Species diversity indicators exhibited more pronounced variations among plant communities. The Shannon–Wiener, Pielou, Margalef, and Simpson indices within
A. confusa plant communities, particularly in
A. confus scrub, are elevated. This phenomenon may be attributed to the interspersion of scrub with young trees. Young trees in the community increase the diversity of the shrub layer, and the plants are more light-adapted [
29,
46] The moderate and high ecologically sensitive areas exhibited a heightened degree of diversity in the context of
A. confusa. This phenomenon may be attributed to the successional stage of the
A. confusa community on the middle and lower slopes, encompassing both sun- and shade-loving plants. Furthermore, certain anthropogenic disturbances have created forest gaps in
A. confusa forests, where the understory of shrubby
S. superba and
Ficus formosana receives increased light exposure, gaining a competitive advantage and developing into trees. This dynamic contributes to an augmentation in the diversity of this community. Additionally, the leeward slope location of
A. confusa forests favors the growth of various plant types, as they are less affected by high winds. Pielou and Simpson indices were also high in
P. thunbergii forests, indicating structural stability within the plant community [
47], a characteristic linked to community succession patterns. The relatively low canopy density in
P. thunbergii forests plays a role in supporting the growth of other sun-loving plants. The low species diversity of
C. equisetifolia forests stems from a lack of diversity or very low diversity in the arboreal shrub layer. Although individual plant growth is robust, the extremely high canopy density creates unfavorable conditions for the growth of other sun-loving plants or lower scrubs, resulting in low species diversity. Additionally, the reduction in plant numbers can impede the provision of sufficient apoplastic material for microbial decomposition, subsequently leading to habitat deterioration and a decline in species diversity indices [
29]. As ecological sensitivity increases, it signifies more pronounced ecological challenges. Based on the distribution patterns, it is observed that
P. thunbergii forests on Pingtan Island are predominantly situated in uphill positions and northeast slope directions, implying their preference for more windward locations. This suggests that
P. thunbergii forests exhibit enhanced adaptability to windy conditions and the overall environment. On the other hand,
P. thunbergii forests also offer some shaded spaces, facilitating growth conditions for semi-sun-loving plants like
Melastoma candidum and subsequently enhancing their overall diversity.

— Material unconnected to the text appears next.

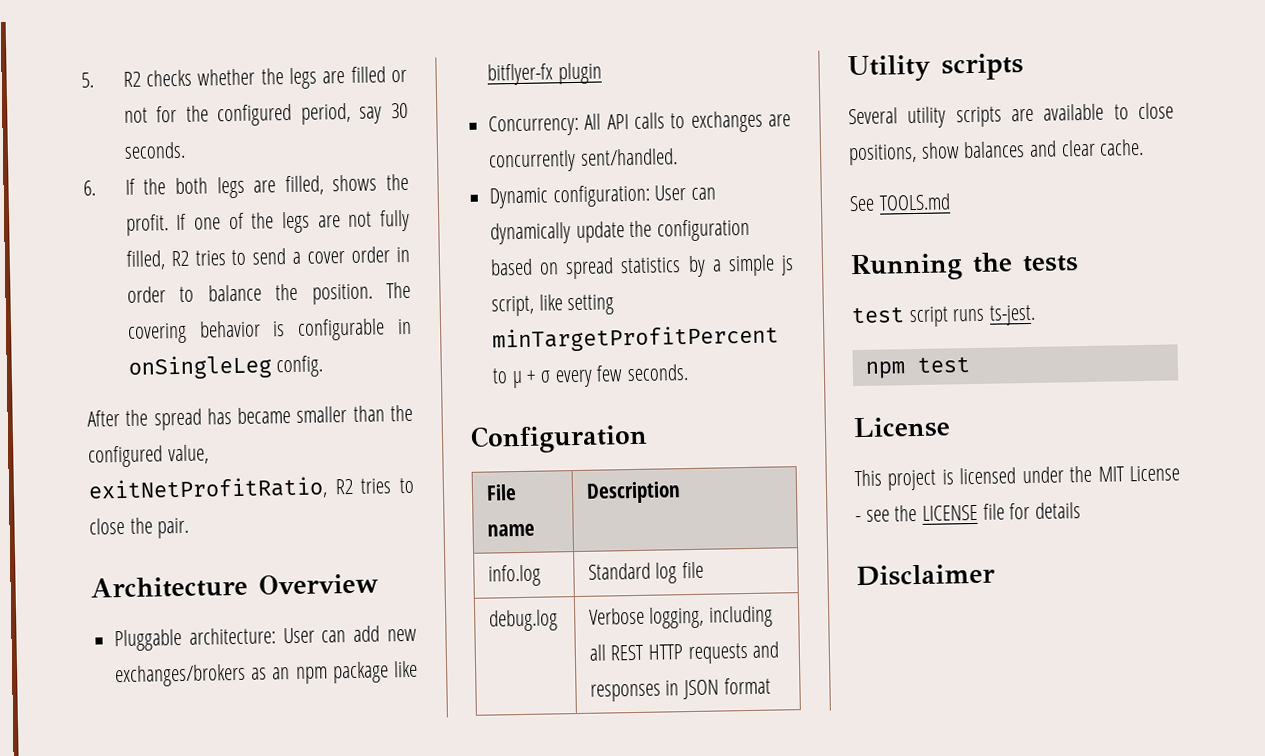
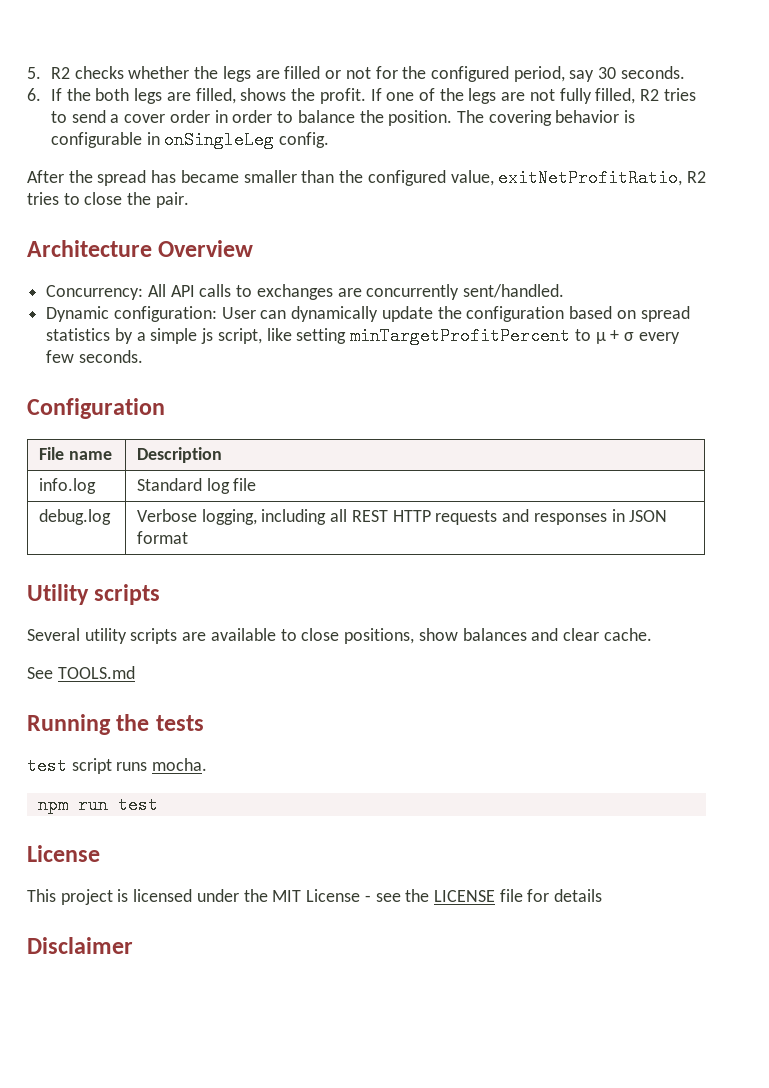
- Pluggable architecture: User can add new exchanges/brokers as an npm package like bitflyer-fx plugin
- test script runs ts-jest.
- npm test
+ test script runs mocha.
+ npm run test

In terms of the amalgamation of characteristics and species diversity, the ideal ecological communities that are more stable in the mountains of Pingtan Island include A. confusa forests and scrubs, E. emarginata scrubs, P. thunbergii forests, etc. Conversely, those with lower composite characteristic indices were predominantly C. equisetifolia forests, P. elliottii forest communities, etc., consisting of pure forests with diminished species diversity and consequently exhibiting lower stability. Based on these findings, landscape construction in different sensitive areas can be implemented by referencing the corresponding plant community model, thereby providing a model reference for the landscape construction of other analogous islands and mountains.